── Stored data

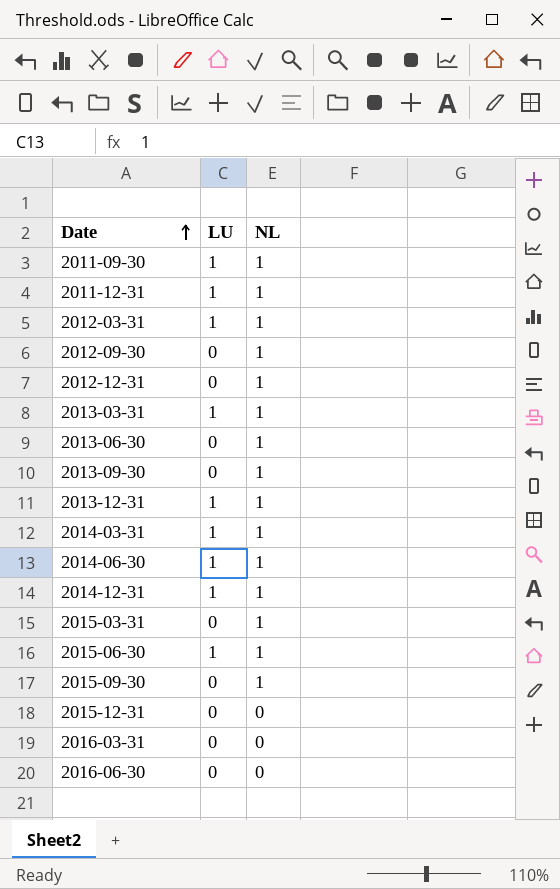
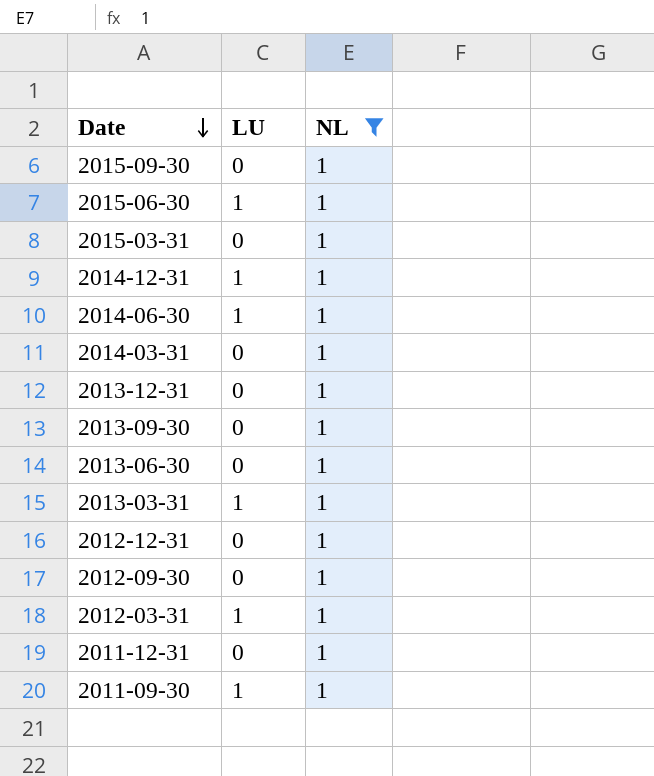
filter: none -> NL = 1
row order: Date ascending -> Date descending
2014-03-31 | LU: 1 -> 0
2013-12-31 | LU: 1 -> 0
2011-12-31 | LU: 1 -> 0

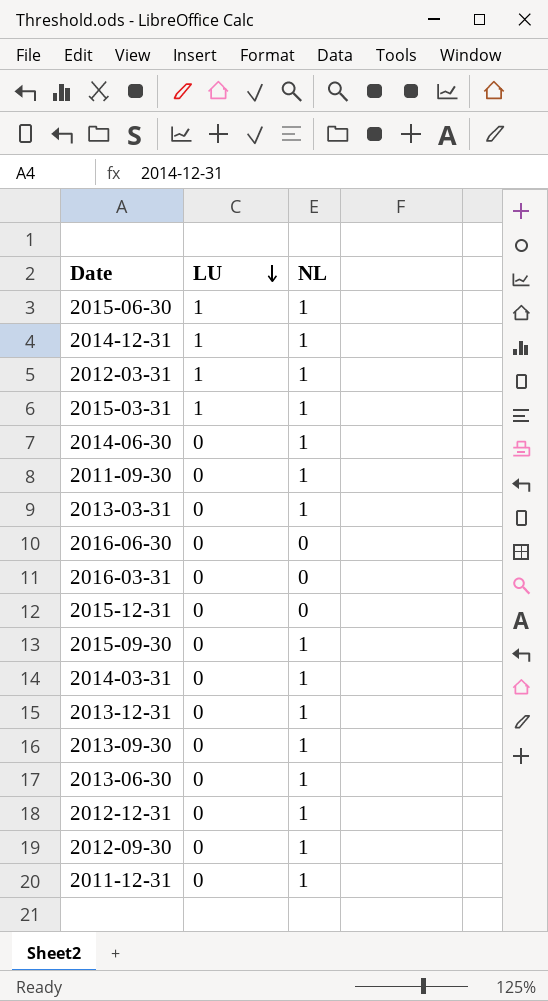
filter: NL = 1 -> none
row order: Date descending -> LU descending
2015-03-31 | LU: 0 -> 1
2014-06-30 | LU: 1 -> 0
2011-09-30 | LU: 1 -> 0
2013-03-31 | LU: 1 -> 0

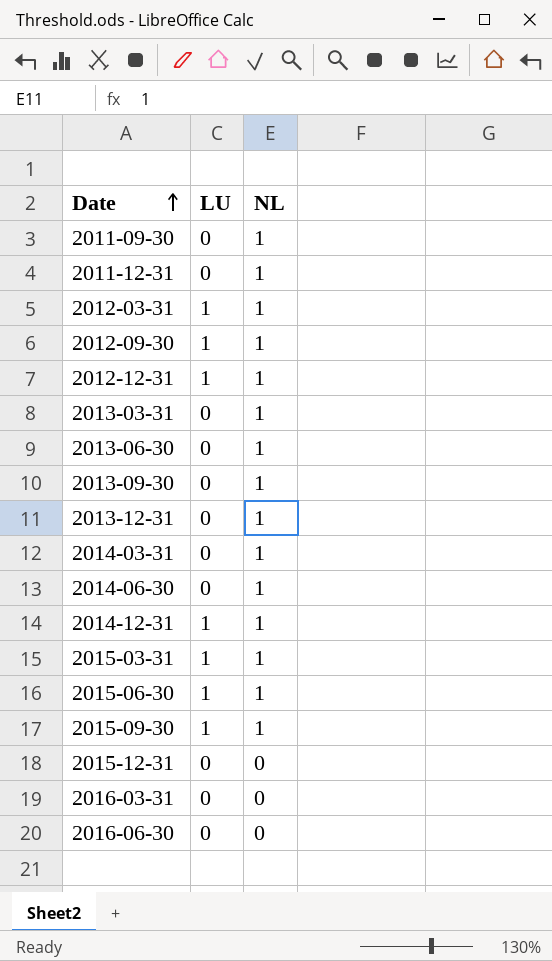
row order: LU descending -> Date ascending
2012-09-30 | LU: 0 -> 1
2012-12-31 | LU: 0 -> 1
2015-09-30 | LU: 0 -> 1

────

### What this task involves:
An exact copy of the lines from the one with "row order: LU descending -> Date ascending" through the final line of the entries is the whole answer.

### Task answer:
row order: LU descending -> Date ascending
2012-09-30 | LU: 0 -> 1
2012-12-31 | LU: 0 -> 1
2015-09-30 | LU: 0 -> 1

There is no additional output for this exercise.